# MOYU's new plan!



## MOYU (May 24, 2014)

Feliks has broken the world record one after another by using the cube of MoYu last year . So far , his 3x3x3 average is 6.54s(which is NO.1 in the world).And the single pb is 5.66s(which is NO.2 in the world) ,it's such a pity for me all the time .

Now , in order to encourage cubers , MoYu has set up another new scholarship plan for making the best 3x3x3 cube single record .

Plan NO.1: For those who break the 3x3x3 cube single world record by using MoYu series, will get 1,960USD as reward ( about 12,000 RMB)

Plan NO.2: For those who make the best 3x3x3 cube single record within 5s , will get 3,920USD as reward( about 24,000 RMB)

The access to get the prize : The player has to submit video , and the record should be valid and listed on www.worldcubeassociation.org as well . In addition , the portraiture right of the prize winner should be allowed to be used by MoYu's product packaging , match poster , commercial ads , etc...

Each plan only have one quota , this campain will be invalid if all the quotas had been taken . 

(All participators should use MoYu series : WeiLong , AoLong , HuanYing , LiYing , DianMa and it will also be added in the list if new MoYu series product is released . )


----------



## MOYU (May 24, 2014)

good luck to the players!!


----------



## antoineccantin (May 24, 2014)

Yay, faz is probably gonna get a ton more cash soon


----------



## Iggy (May 24, 2014)

antoineccantin said:


> Yay, faz is probably gonna get a ton more cash soon



lol yeah


----------



## yoinneroid (May 24, 2014)

antoineccantin said:


> Yay, faz is probably gonna get a ton more cash soon



lol, probably like real soon


----------



## KongShou (May 24, 2014)

Why did't you just PM this to faz, mats and alex. It's not like any of us mortals have a chance.


----------



## kcl (May 24, 2014)

KongShou said:


> Why did't you just PM this to faz, mats and alex. It's not like any of us mortals have a chance.



Michal, Drew, KCIII, a lot more people..


----------



## cubeshead (May 24, 2014)

gl to feliks nah too hard


----------



## guysensei1 (May 24, 2014)

kclejeune said:


> Michal, Drew, KCIII, a lot more people..



Basically anyone who is sub 10 could get a WR single if lucky enough.





cubeshead said:


> gl to feliks nah too hard



o hai i know you


----------



## kcl (May 24, 2014)

guysensei1 said:


> Basically anyone who is sub 10 could get a WR single if lucky enough.
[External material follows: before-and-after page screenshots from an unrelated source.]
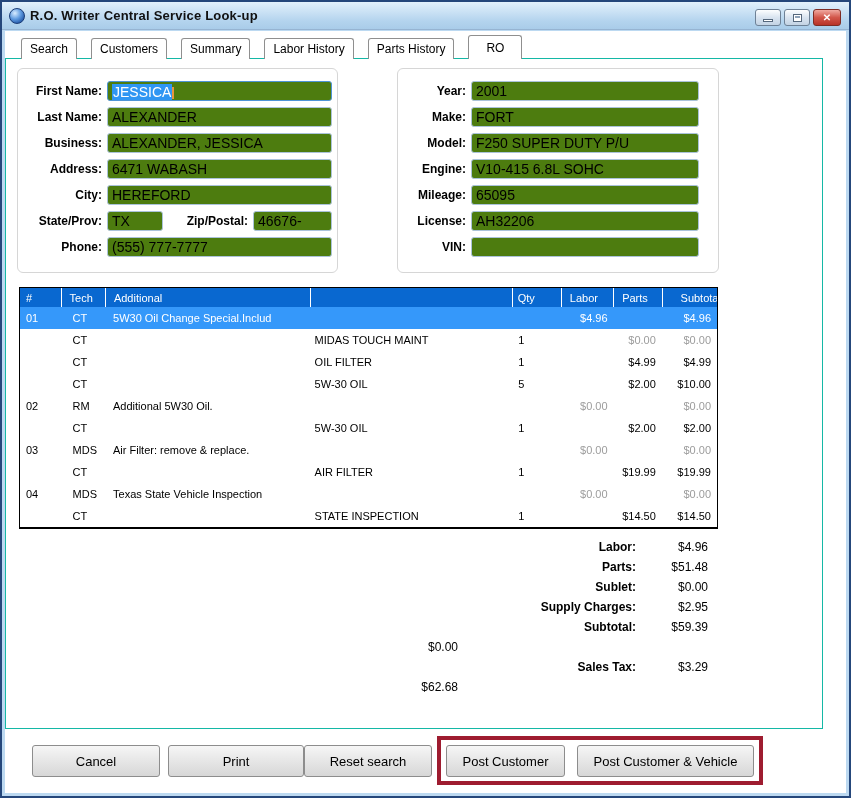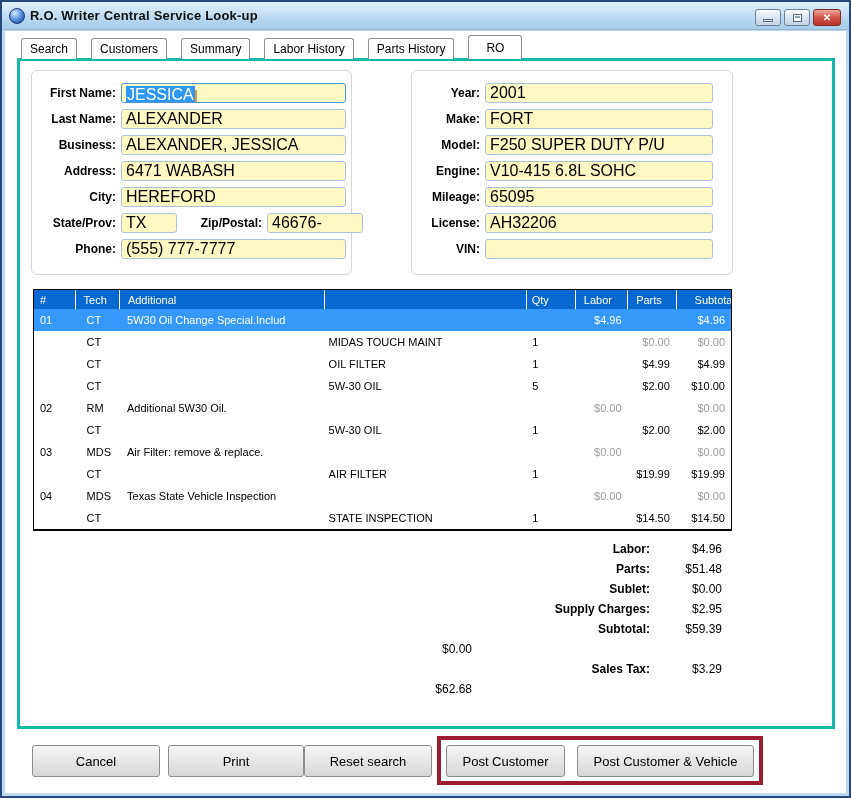"First Name:" .tabpage { border: 3px solid #14b8a6 -> 1px solid #14b8a6; left: 12px -> 0 }
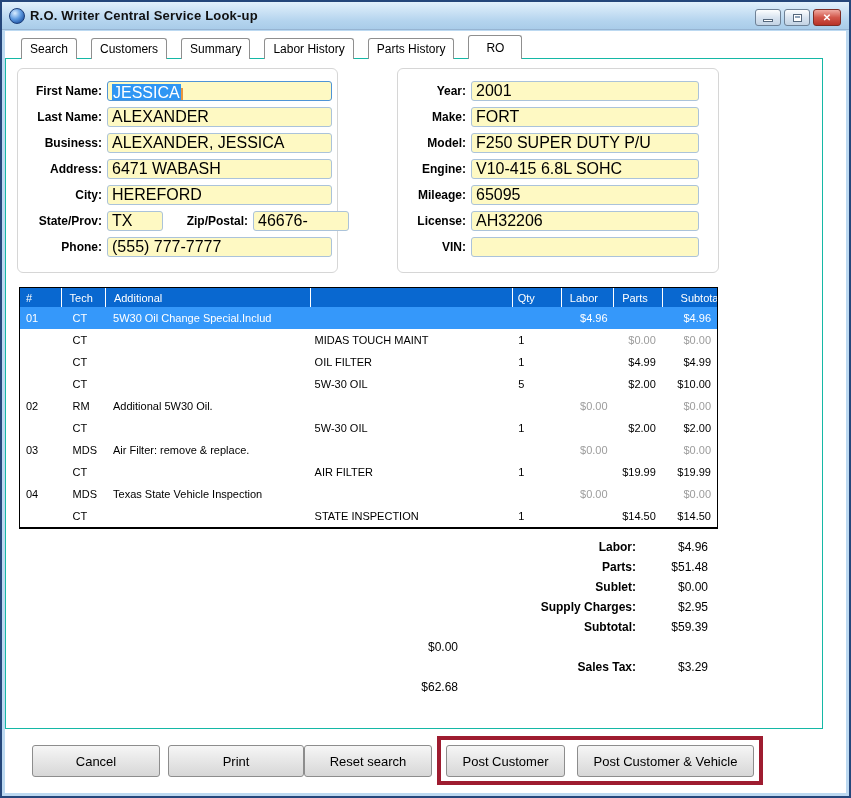"JESSICA" .input-box { background: #fef9c3 -> #4d7c0f; font-size: 16px -> 14px }
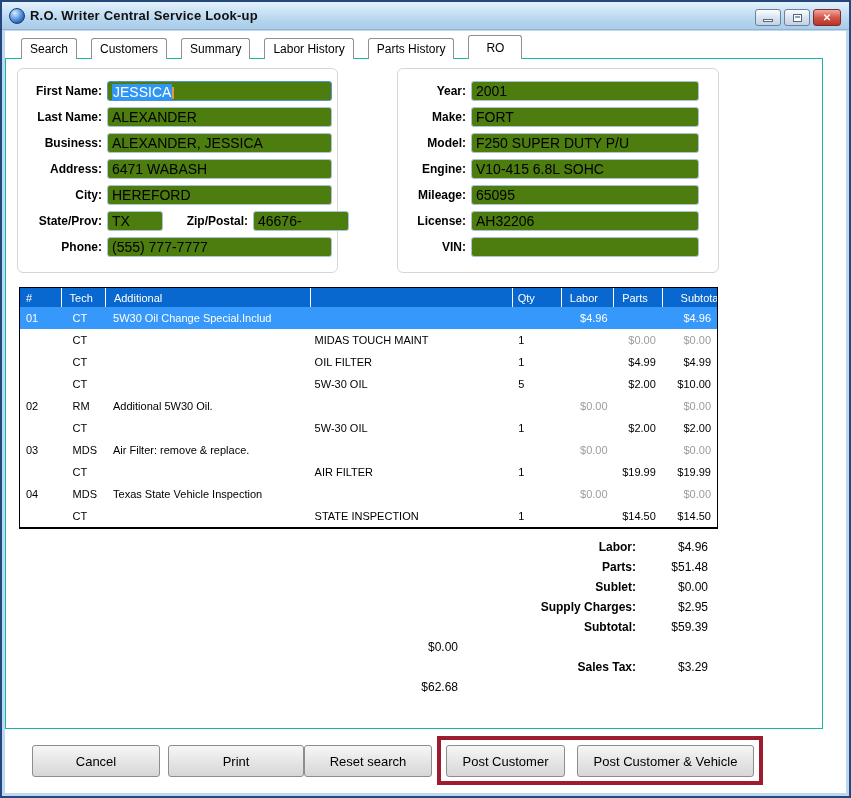"46676-" input.input-box { width: 96px -> 79px }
This is true. The level of luck would just have to increase a lot more lol


----------



## SolveThatCube (May 24, 2014)

MOYU said:


> Plan NO.1: For those who break the 3x3x3 cube single world record by using MoYu series, will get 1,960USD as reward ( about 12,000 RMB)
> 
> Plan NO.2: For those who make the best 3x3x3 cube single record within 5s , will get 3,920USD as reward( about 24,000 RMB)



What???


----------



## newtonbase (May 24, 2014)

Nice bit of marketing from Moyu. They could get more top cubers using their products and it is already getting them talked about and it may not cost them a penny.


----------



## kcl (May 24, 2014)

newtonbase said:


> Nice bit of marketing from Moyu. They could get more top cubers using their products and it is already getting them talked about and it may not cost them a penny.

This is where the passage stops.